#### [Records supplied]
━━━━━━━━━━━━━━━━━━━━

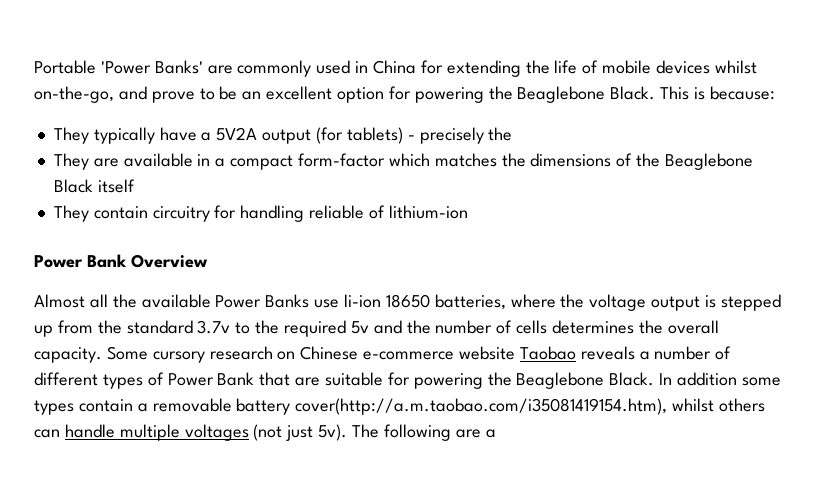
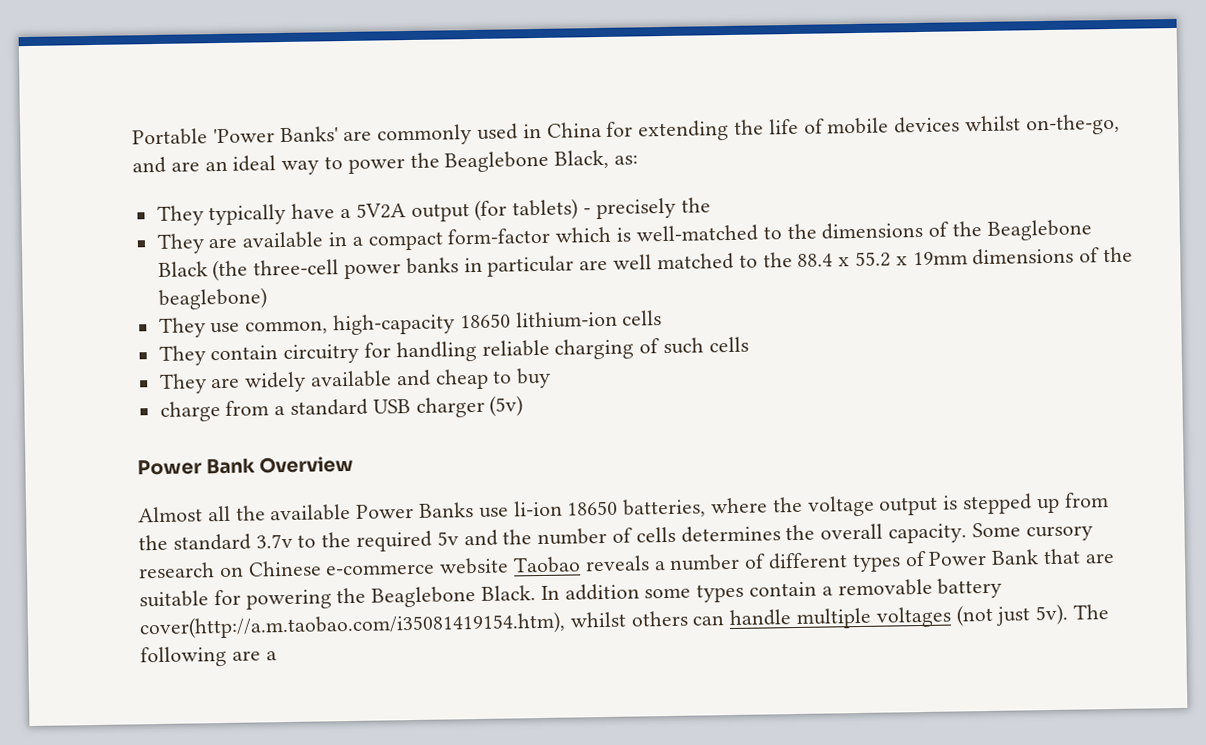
[151,86,775,103] prove to be an excellent option for powering the Beaglebone Black. This is because: -> [170,149,639,176] are an ideal way to power the Beaglebone Black, as:
[434,153,497,167] matches -> [616,224,782,243] is well-matched to
[97,179,135,193] itself -> [212,246,1133,282] [157,287,267,310] [158,310,663,338] (the three-cell power banks in particular are well matched to the 88.4 x 55.2 x 19mm dimensions of the beaglebone) // They use common, high-capacity 18650 lithium-ion cells
[368,205,468,219] of lithium-ion -> [554,336,749,360] [158,367,552,394] [159,395,524,422] charging of such cells // They are widely available and cheap to buy // charge from a standard USB charger (5v)

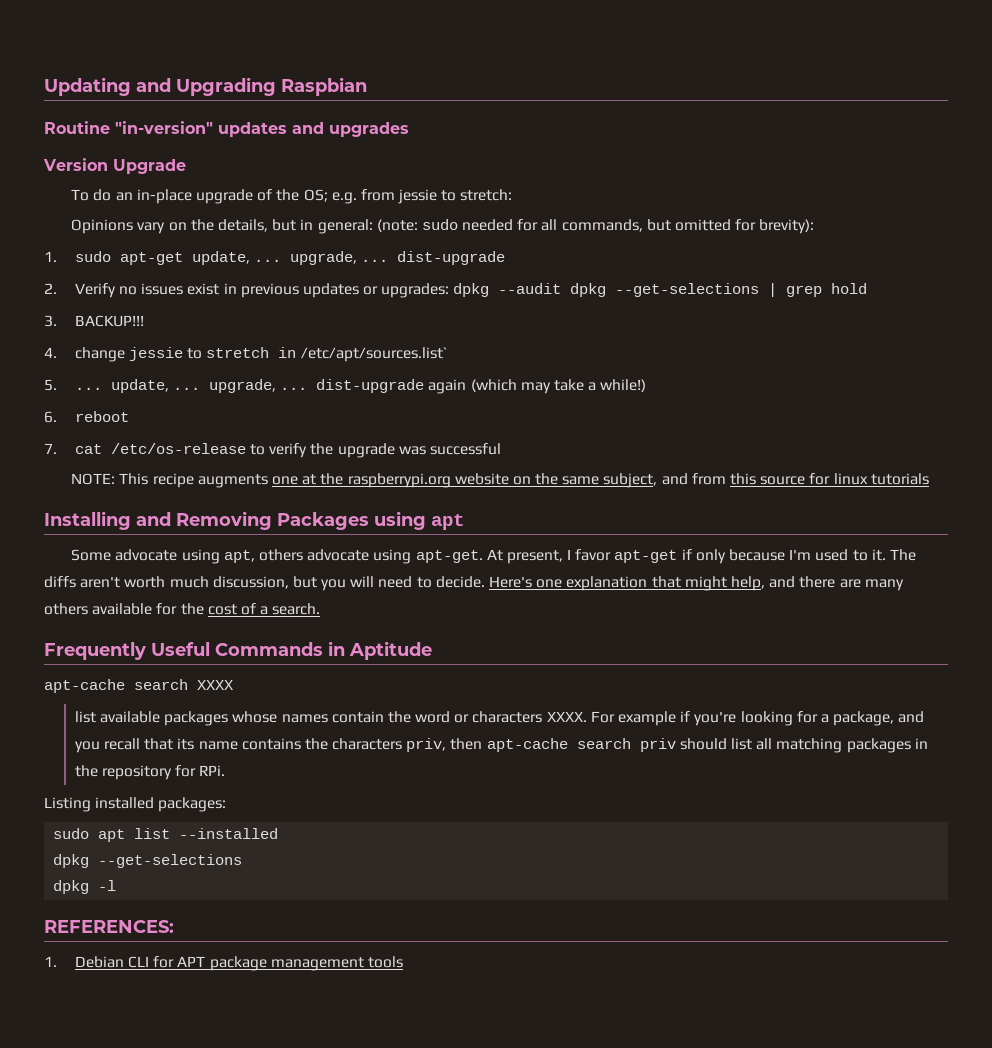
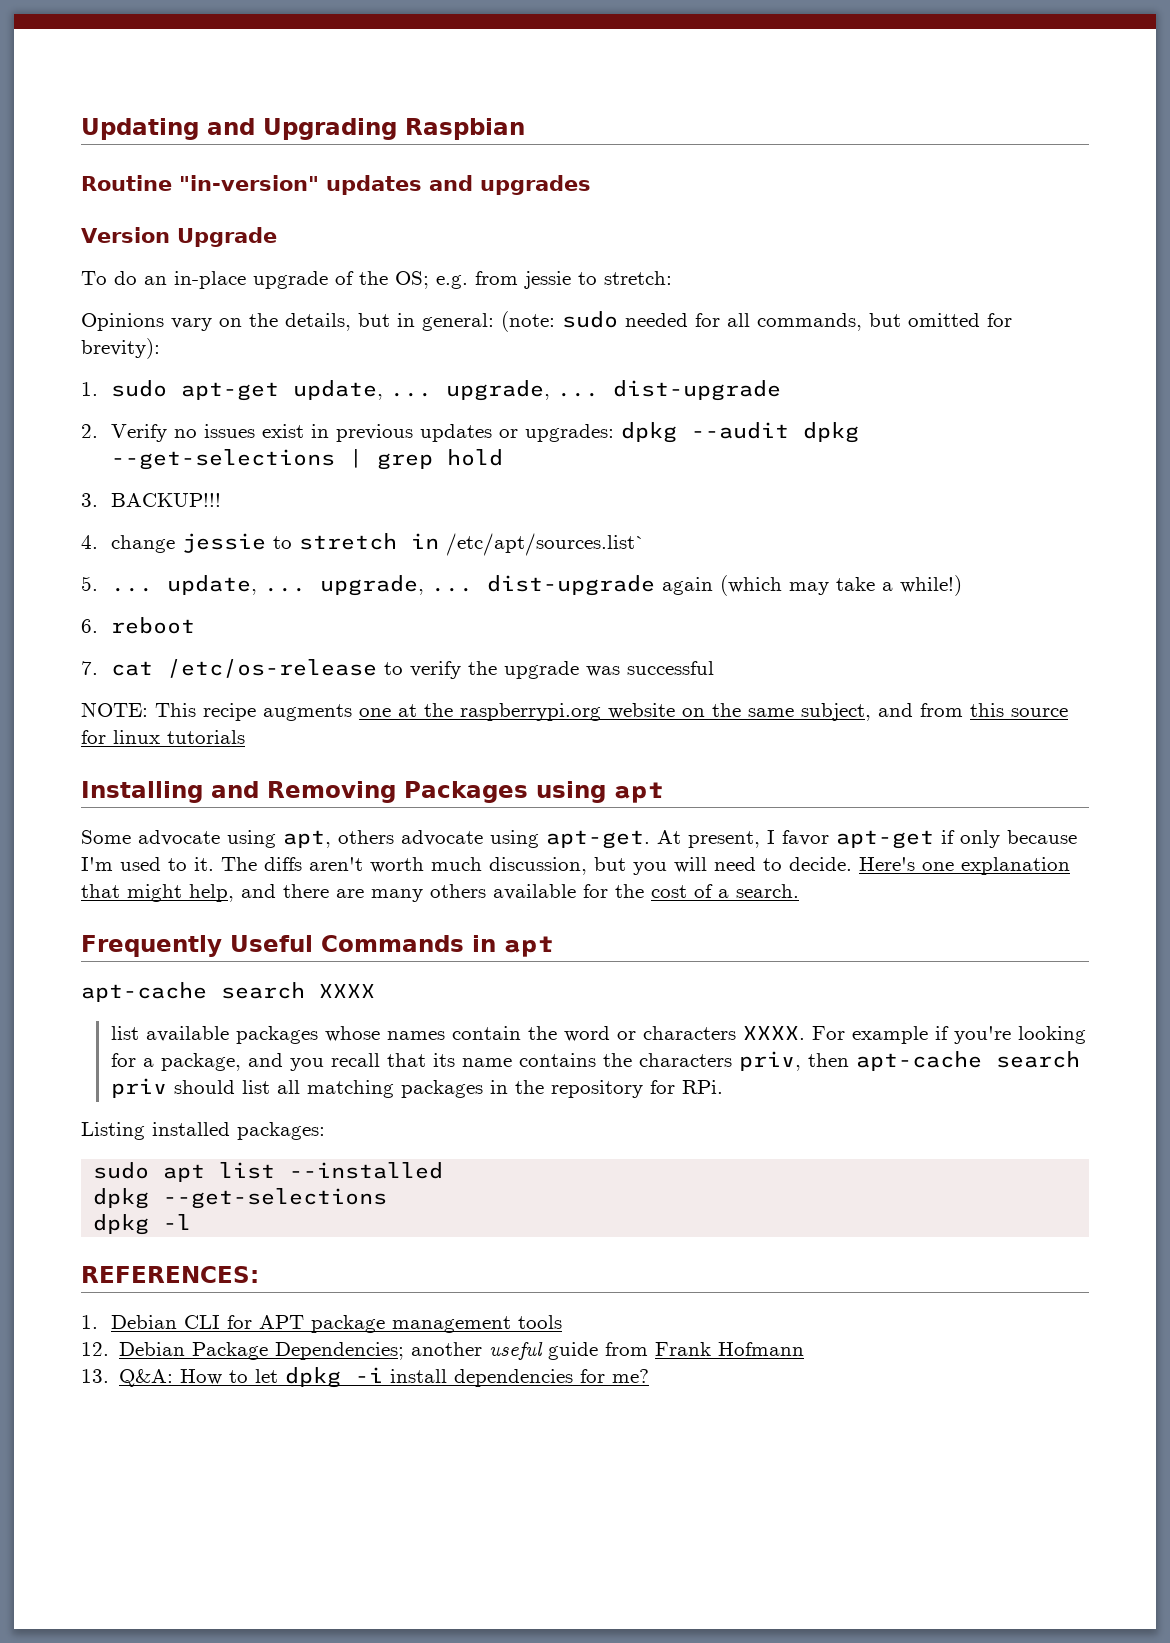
[349,641,432,660] Aptitude -> [503,936,555,957] apt
(403, 962) none -> [81,1341,805,1360] [81,1367,650,1388] // 12. Debian Package Dependencies; another useful guide from Frank Hofmann // 13. Q&A: How to let dpkg -i install dependencies for me?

━━━━━━━━━━━━━━━━━━━━

#### [Try it]
Find the word "cells" in the records, and report each line that has it.

#### [Written answer]
[97,179,135,193] itself -> [212,246,1133,282] [157,287,267,310] [158,310,663,338] (the three-cell power banks in particular are well matched to the 88.4 x 55.2 x 19mm dimensions of the beaglebone) // They use common, high-capacity 18650 lithium-ion cells
[368,205,468,219] of lithium-ion -> [554,336,749,360] [158,367,552,394] [159,395,524,422] charging of such cells // They are widely available and cheap to buy // charge from a standard USB charger (5v)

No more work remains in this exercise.